Gian Primo Quagliano e Luca Patanè (foto Bordignon) |
Per l’Italia l’obiezione all’introduzione di significativi incentivi alla rottamazione è che la situazione economica non consente di sostenere il grande sforzo per rinnovare in maniera significativa il parco circolante. La nazione italiana è l’unica ad economia avanzata che non abbia ancora superato la crisi del 2008, già oggi la più lunga dall’Unità, mentre il PIL pro capite 2018, contrariamente a quanto avviene in tutta l'Unione Europea, con l’esclusione della sola Grecia, è più basso di quello del 2001 (-3,96%). Esistono però formule di incentivazione alla rottamazione che possono dare una spinta anche al PIL ed essere a costo zero, perché il bonus viene completamente recuperato attraverso il gettito IVA sulle auto immatricolate in più.
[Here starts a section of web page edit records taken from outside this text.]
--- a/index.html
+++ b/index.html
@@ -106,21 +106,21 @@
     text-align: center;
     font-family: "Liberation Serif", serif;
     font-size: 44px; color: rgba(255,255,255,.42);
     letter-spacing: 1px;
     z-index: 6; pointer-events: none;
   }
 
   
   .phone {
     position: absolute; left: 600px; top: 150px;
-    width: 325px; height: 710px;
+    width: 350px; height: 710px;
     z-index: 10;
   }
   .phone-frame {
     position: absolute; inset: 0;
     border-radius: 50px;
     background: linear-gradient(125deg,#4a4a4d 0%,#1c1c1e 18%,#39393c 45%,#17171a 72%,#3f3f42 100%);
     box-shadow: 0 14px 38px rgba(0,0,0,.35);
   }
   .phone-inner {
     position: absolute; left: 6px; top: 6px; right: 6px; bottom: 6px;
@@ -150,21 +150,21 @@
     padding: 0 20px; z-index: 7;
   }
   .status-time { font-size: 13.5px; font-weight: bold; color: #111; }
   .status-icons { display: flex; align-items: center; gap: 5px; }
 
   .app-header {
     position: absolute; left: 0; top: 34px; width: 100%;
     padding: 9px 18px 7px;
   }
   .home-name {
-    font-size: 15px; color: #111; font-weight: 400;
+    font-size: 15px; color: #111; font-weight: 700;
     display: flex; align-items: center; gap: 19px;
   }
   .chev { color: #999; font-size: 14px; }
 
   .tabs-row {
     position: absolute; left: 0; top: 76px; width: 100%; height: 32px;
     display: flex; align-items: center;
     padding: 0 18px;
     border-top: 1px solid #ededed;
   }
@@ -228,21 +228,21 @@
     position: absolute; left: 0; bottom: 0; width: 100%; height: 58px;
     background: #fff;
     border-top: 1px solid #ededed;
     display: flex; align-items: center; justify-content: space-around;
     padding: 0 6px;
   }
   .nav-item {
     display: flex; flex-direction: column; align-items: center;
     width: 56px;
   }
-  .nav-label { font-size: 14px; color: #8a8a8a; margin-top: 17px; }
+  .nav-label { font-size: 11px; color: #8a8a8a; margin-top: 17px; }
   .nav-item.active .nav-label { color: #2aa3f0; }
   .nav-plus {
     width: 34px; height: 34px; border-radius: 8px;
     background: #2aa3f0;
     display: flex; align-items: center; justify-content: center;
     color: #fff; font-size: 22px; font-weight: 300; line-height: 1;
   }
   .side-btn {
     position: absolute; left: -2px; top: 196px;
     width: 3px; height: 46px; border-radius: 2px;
Una formula di questo tipo fu adottata proprio in Italia con i primi incentivi alla rottamazione del 1997, che determinarono una crescita delle immatricolazioni del 39%, un gettito aggiuntivo per l’Erario di 1400 miliardi di lire e una crescita del PIL calcolata dalla Banca d’Italia in 0,4 punti%.
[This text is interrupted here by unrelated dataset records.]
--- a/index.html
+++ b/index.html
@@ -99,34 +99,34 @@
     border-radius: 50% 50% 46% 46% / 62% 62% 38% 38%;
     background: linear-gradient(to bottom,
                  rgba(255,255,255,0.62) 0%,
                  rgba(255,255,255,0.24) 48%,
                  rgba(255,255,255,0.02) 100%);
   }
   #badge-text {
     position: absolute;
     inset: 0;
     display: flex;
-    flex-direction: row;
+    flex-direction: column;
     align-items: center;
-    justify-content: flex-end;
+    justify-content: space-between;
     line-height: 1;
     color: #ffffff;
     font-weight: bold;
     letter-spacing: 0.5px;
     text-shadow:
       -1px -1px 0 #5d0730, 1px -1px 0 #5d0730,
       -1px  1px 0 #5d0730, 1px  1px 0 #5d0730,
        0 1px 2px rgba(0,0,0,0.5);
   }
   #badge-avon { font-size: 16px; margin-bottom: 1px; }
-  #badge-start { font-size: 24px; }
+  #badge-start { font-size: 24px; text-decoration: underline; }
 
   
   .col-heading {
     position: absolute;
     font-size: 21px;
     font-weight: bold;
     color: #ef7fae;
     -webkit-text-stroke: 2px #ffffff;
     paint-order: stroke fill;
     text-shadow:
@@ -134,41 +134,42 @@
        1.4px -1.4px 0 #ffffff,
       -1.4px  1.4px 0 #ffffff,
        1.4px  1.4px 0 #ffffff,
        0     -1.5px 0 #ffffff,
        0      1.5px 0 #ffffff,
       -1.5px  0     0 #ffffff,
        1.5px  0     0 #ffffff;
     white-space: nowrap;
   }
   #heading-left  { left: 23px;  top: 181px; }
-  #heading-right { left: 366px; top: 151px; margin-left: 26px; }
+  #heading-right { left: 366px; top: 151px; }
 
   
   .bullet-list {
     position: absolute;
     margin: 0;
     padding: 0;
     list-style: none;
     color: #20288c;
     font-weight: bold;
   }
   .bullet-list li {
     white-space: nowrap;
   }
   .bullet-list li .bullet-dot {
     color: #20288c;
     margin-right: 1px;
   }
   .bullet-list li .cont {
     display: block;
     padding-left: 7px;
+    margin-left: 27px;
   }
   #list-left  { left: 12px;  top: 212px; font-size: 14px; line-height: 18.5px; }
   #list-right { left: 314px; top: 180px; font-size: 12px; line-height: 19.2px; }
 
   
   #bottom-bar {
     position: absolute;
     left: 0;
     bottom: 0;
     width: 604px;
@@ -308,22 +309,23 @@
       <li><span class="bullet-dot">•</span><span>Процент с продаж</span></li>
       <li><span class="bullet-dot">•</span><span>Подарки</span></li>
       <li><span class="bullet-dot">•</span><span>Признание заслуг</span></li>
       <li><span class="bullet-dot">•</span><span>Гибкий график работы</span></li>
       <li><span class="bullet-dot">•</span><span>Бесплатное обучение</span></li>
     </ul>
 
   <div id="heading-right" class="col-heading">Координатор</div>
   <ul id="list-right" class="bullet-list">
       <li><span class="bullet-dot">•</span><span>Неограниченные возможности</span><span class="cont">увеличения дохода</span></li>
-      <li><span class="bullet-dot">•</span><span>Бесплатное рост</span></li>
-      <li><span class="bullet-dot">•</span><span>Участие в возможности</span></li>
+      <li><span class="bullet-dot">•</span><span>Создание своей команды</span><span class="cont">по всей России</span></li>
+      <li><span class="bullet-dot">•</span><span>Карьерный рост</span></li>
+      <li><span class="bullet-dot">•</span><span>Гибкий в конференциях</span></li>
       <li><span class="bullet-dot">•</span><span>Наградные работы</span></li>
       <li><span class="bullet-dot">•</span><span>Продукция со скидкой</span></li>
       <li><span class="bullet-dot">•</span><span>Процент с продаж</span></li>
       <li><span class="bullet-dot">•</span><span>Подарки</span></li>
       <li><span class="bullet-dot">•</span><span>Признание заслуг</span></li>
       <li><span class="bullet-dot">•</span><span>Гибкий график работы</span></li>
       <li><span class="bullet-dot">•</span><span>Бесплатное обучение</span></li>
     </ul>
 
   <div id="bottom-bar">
“Nel 2020 – ha affermato Quagliano – le immatricolazioni supereranno la soglia dei 2 milioni e si attesteranno a quota 2.010.000 (+5%), un risultato tutto sommato modesto (-19,4% sui livelli ante-crisi). Se vi fosse però una efficace campagna di rottamazione come quella che proponiamo anche le immatricolazioni nel 2020 avrebbero un notevole impulso che consentirebbe di colmare il divario rispetto ai livelli ante-crisi”.
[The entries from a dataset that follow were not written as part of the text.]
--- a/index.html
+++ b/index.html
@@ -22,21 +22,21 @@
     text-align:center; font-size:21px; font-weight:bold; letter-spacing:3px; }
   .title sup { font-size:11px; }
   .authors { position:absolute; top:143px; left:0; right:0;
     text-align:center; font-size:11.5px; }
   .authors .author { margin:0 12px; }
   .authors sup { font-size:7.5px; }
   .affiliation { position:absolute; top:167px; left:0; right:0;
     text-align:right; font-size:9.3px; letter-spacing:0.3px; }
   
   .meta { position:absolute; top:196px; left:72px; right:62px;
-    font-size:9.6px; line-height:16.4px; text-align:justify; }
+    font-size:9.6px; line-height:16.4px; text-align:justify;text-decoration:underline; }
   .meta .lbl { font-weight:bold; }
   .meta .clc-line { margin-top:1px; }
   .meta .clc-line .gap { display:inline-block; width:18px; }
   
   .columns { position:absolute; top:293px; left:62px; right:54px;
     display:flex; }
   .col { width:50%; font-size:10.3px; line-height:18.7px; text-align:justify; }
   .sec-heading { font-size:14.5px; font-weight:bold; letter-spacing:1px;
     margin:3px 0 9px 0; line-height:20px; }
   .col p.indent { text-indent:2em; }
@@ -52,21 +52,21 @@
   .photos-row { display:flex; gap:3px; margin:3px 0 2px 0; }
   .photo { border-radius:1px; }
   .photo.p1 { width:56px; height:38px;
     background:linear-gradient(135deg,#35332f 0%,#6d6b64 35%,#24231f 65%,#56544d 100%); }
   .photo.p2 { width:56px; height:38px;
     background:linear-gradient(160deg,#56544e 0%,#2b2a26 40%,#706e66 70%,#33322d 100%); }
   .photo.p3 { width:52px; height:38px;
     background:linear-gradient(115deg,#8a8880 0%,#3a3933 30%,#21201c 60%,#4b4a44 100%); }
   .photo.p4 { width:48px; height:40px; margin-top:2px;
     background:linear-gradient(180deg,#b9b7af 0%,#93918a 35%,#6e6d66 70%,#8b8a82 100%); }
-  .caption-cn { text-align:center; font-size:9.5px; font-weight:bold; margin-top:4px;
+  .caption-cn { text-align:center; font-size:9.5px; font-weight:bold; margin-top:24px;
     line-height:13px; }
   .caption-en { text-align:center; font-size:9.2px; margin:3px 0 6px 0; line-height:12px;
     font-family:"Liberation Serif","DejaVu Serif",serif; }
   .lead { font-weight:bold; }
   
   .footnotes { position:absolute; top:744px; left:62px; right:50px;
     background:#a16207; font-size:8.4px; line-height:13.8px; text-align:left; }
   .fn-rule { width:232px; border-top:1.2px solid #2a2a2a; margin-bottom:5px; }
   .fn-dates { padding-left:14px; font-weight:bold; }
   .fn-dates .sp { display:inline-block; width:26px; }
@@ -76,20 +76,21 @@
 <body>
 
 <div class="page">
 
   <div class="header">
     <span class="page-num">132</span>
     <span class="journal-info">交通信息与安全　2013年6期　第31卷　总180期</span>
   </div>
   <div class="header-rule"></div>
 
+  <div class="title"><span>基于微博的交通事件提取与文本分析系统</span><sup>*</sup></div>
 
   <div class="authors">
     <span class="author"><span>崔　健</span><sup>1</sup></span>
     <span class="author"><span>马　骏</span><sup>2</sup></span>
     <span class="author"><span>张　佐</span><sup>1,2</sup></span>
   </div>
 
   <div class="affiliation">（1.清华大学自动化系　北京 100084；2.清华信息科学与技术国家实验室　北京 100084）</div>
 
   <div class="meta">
Ancora Quagliano ha poi esaminato le prospettive per l’auto elettrica e per quella a guida autonoma. “L’auto elettrica arriverà perché la vuole la gente, la politica, le case auto, le compagnie elettriche e il più grande mercato del mondo: la Cina”. Il processo sarà molto lungo anche perché nel mondo, alla fine del 2018, circolavano 1,4 miliardi di autoveicoli. Gli anni ‘20 di questo secolo dovrebbero però vedere il decollo della mobilità elettrica. Perché ciò accada occorre un radicale cambiamento nei comportamenti delle autorità politiche che, finora, salvo eccezioni, hanno posto soltanto limiti alle emissioni e alla circolazione di determinati tipi di auto. Poiché l’impegno economico per passare all’elettrico sarà di enorme portata, i governi dovranno impegnarsi a sostenere l’industria, nella fase di transizione, a favorire il ricollocamento dei lavoratori espulsi dal processo produttivo per il fatto che l’auto elettrica è notevolmente più semplice da produrre rispetto agli standard tradizionali e soprattutto gli Stati dovranno sostenere gli automobilisti per accelerare la scelta di auto elettriche.